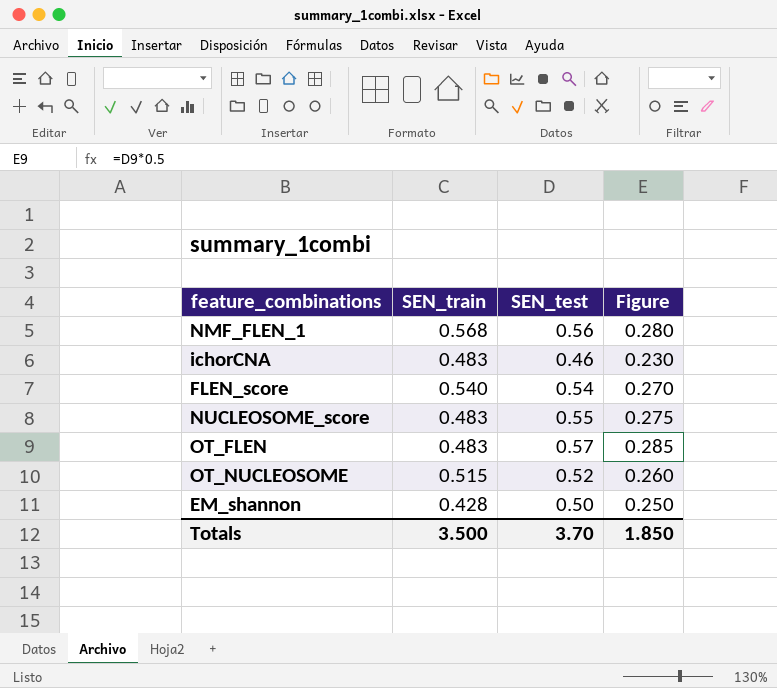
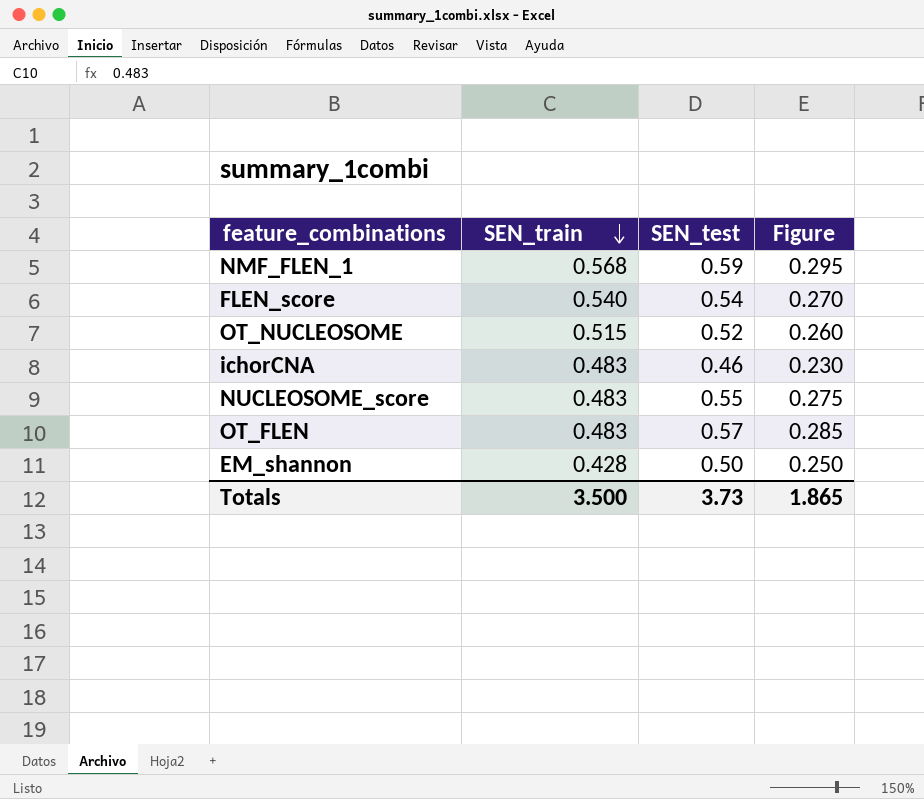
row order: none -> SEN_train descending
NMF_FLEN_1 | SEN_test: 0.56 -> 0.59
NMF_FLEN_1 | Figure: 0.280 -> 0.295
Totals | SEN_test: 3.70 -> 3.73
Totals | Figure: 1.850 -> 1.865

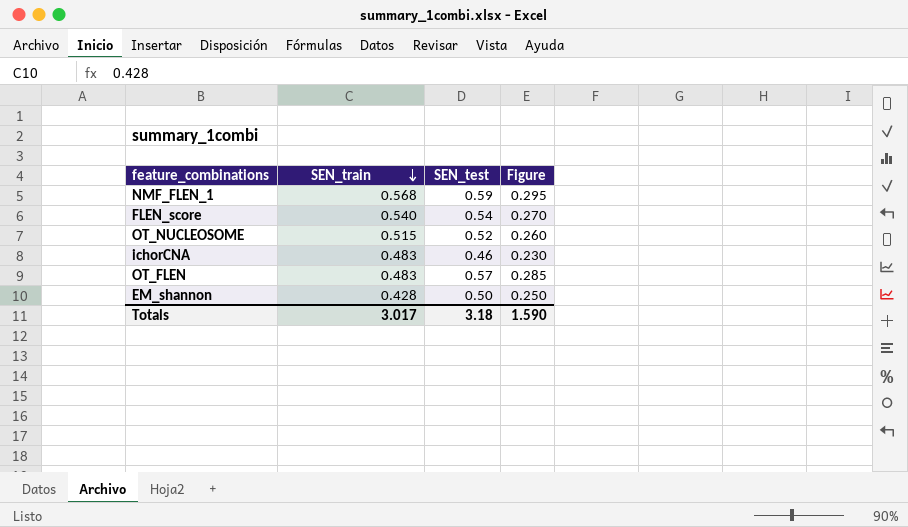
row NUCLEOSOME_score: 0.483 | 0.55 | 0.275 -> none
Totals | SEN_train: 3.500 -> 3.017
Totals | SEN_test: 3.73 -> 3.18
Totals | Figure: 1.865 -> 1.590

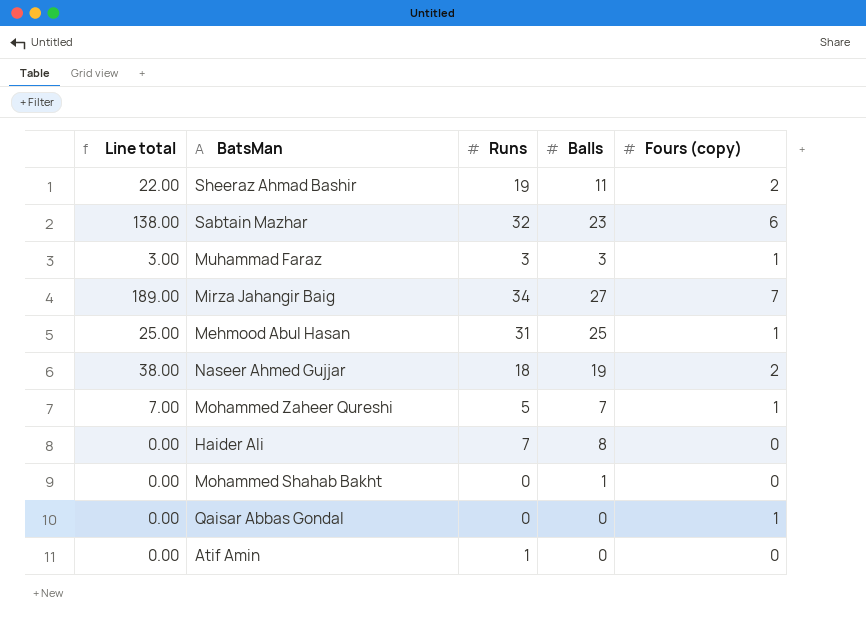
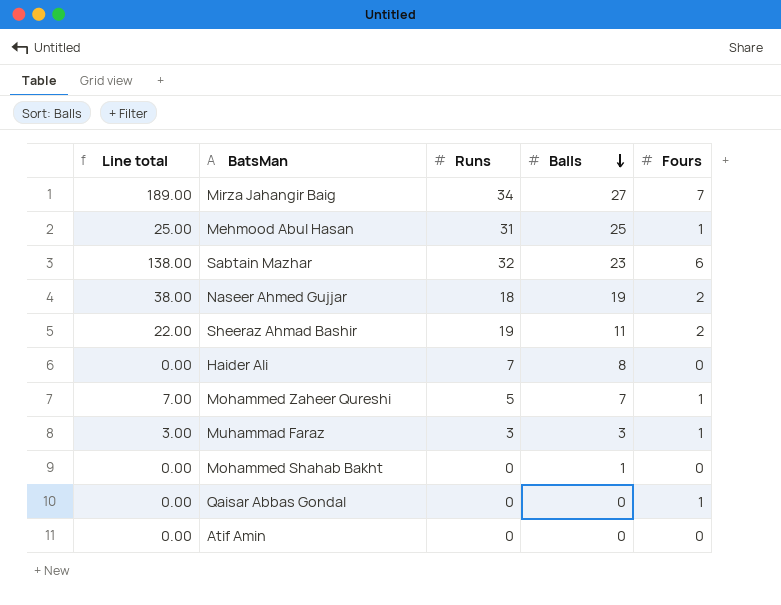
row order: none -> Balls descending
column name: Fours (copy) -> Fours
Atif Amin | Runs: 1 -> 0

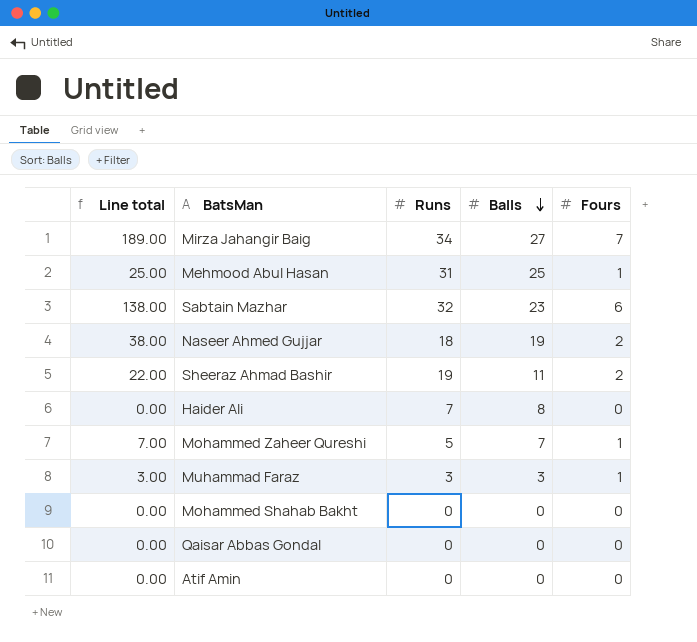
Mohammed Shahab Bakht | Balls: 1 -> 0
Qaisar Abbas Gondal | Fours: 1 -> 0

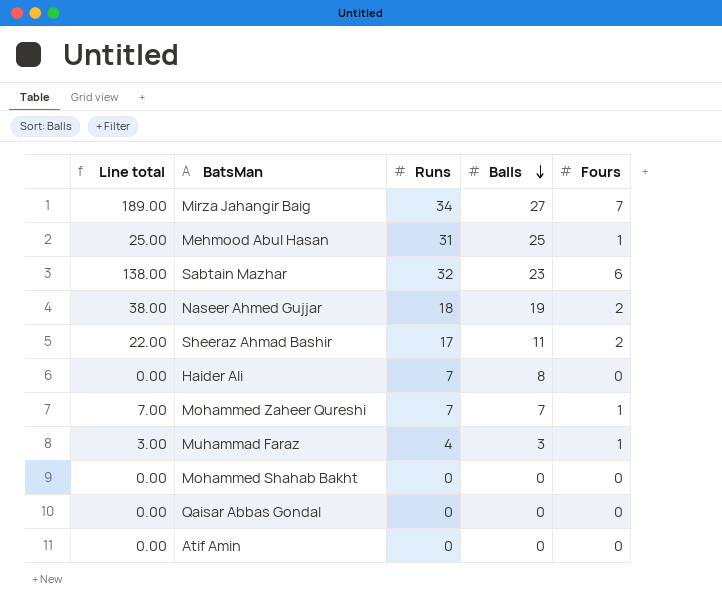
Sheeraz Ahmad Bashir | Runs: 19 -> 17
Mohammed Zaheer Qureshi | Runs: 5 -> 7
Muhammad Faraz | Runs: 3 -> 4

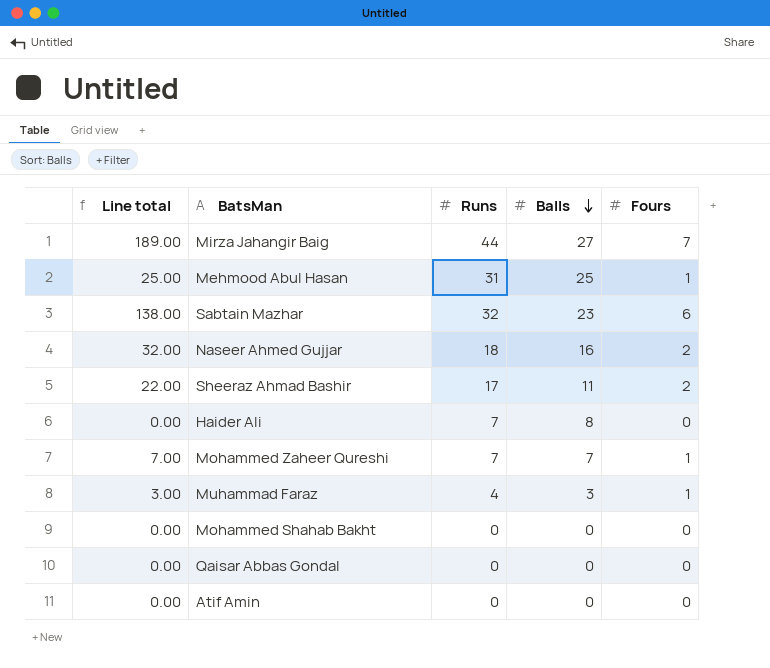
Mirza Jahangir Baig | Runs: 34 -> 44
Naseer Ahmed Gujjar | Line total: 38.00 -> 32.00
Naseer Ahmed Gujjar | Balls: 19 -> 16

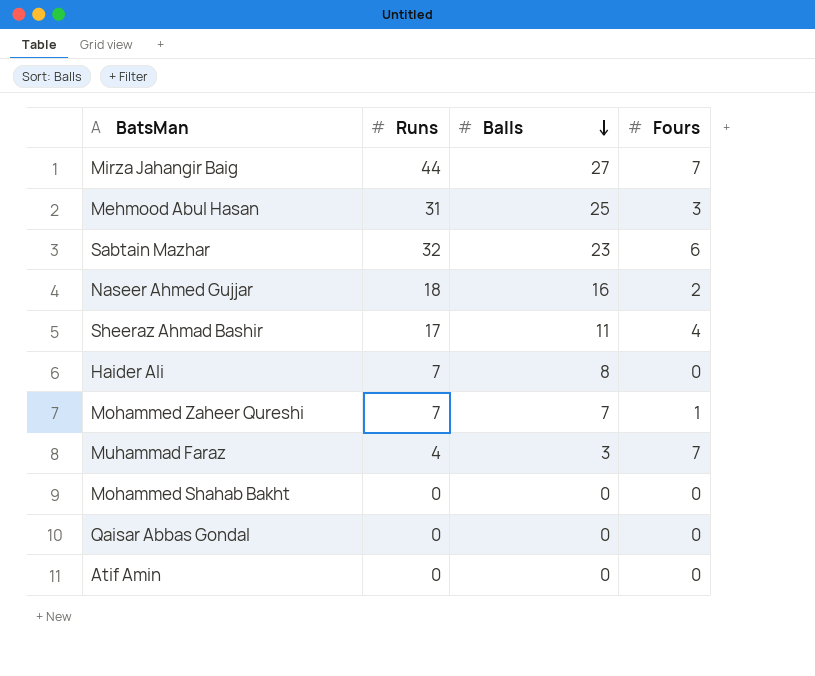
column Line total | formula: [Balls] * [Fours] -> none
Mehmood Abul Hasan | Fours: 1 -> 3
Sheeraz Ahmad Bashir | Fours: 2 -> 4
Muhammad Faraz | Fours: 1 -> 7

- What you need to do -
Without the pictures, give back every record precisely as shown.

- Reply -
row order: none -> SEN_train descending
NMF_FLEN_1 | SEN_test: 0.56 -> 0.59
NMF_FLEN_1 | Figure: 0.280 -> 0.295
Totals | SEN_test: 3.70 -> 3.73
Totals | Figure: 1.850 -> 1.865

row NUCLEOSOME_score: 0.483 | 0.55 | 0.275 -> none
Totals | SEN_train: 3.500 -> 3.017
Totals | SEN_test: 3.73 -> 3.18
Totals | Figure: 1.865 -> 1.590

row order: none -> Balls descending
column name: Fours (copy) -> Fours
Atif Amin | Runs: 1 -> 0

Mohammed Shahab Bakht | Balls: 1 -> 0
Qaisar Abbas Gondal | Fours: 1 -> 0

Sheeraz Ahmad Bashir | Runs: 19 -> 17
Mohammed Zaheer Qureshi | Runs: 5 -> 7
Muhammad Faraz | Runs: 3 -> 4

Mirza Jahangir Baig | Runs: 34 -> 44
Naseer Ahmed Gujjar | Line total: 38.00 -> 32.00
Naseer Ahmed Gujjar | Balls: 19 -> 16

column Line total | formula: [Balls] * [Fours] -> none
Mehmood Abul Hasan | Fours: 1 -> 3
Sheeraz Ahmad Bashir | Fours: 2 -> 4
Muhammad Faraz | Fours: 1 -> 7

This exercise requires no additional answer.